Difference listings:
* * * * * * * * *

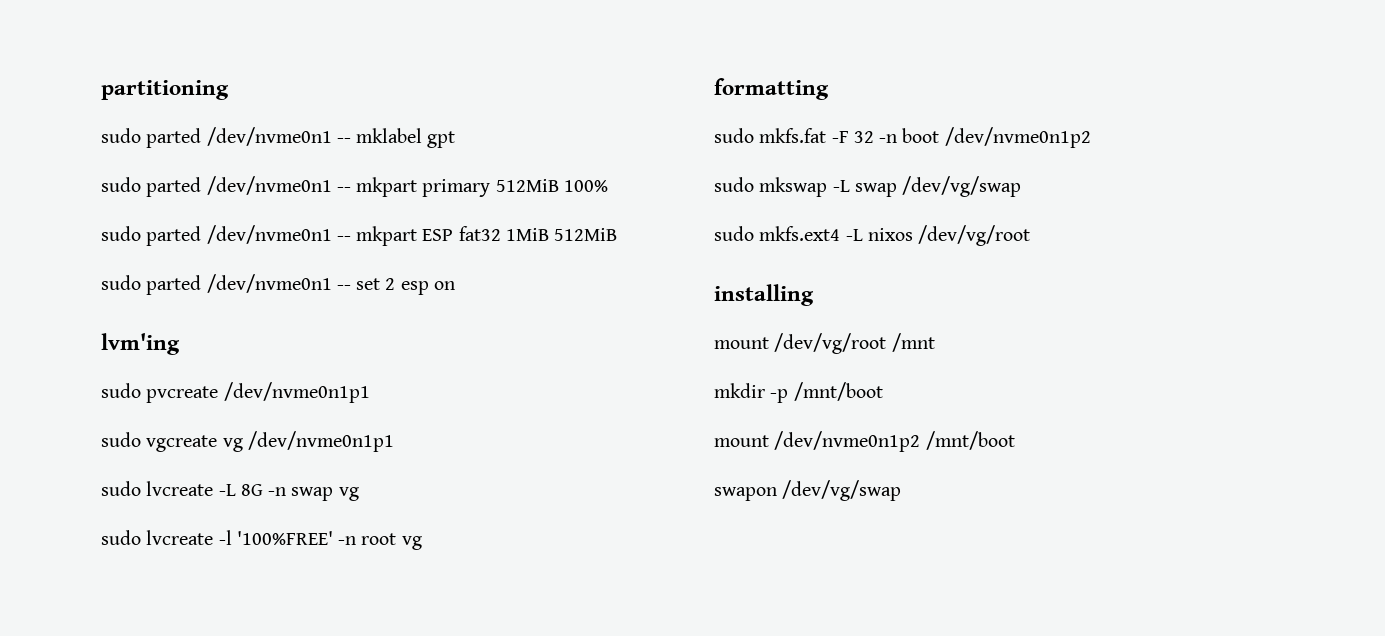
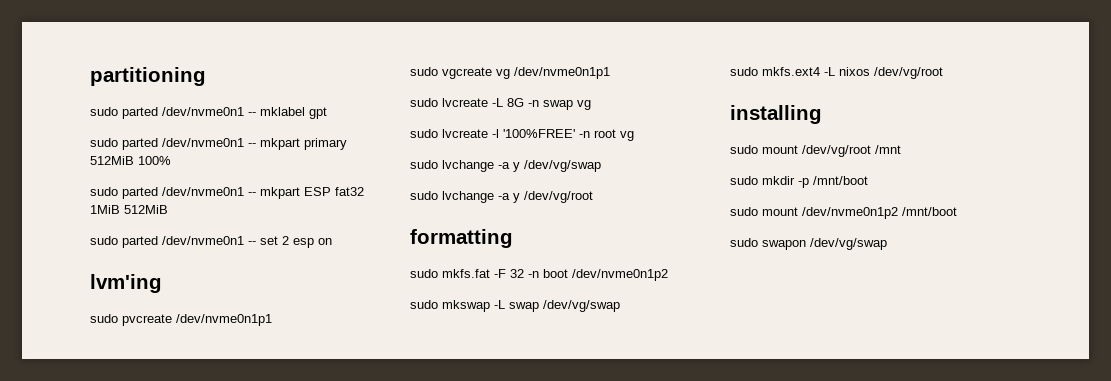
+ sudo lvchange -a y /dev/vg/swap
+ sudo lvchange -a y /dev/vg/root
- mount /dev/vg/root /mnt
+ sudo mount /dev/vg/root /mnt
- mkdir -p /mnt/boot
+ sudo mkdir -p /mnt/boot
- mount /dev/nvme0n1p2 /mnt/boot
+ sudo mount /dev/nvme0n1p2 /mnt/boot
- swapon /dev/vg/swap
+ sudo swapon /dev/vg/swap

* * * * * * * * *

**Work to be completed**
Take the data above and repeat it exactly, leaving each picture out.

**Answer area**
+ sudo lvchange -a y /dev/vg/swap
+ sudo lvchange -a y /dev/vg/root
- mount /dev/vg/root /mnt
+ sudo mount /dev/vg/root /mnt
- mkdir -p /mnt/boot
+ sudo mkdir -p /mnt/boot
- mount /dev/nvme0n1p2 /mnt/boot
+ sudo mount /dev/nvme0n1p2 /mnt/boot
- swapon /dev/vg/swap
+ sudo swapon /dev/vg/swap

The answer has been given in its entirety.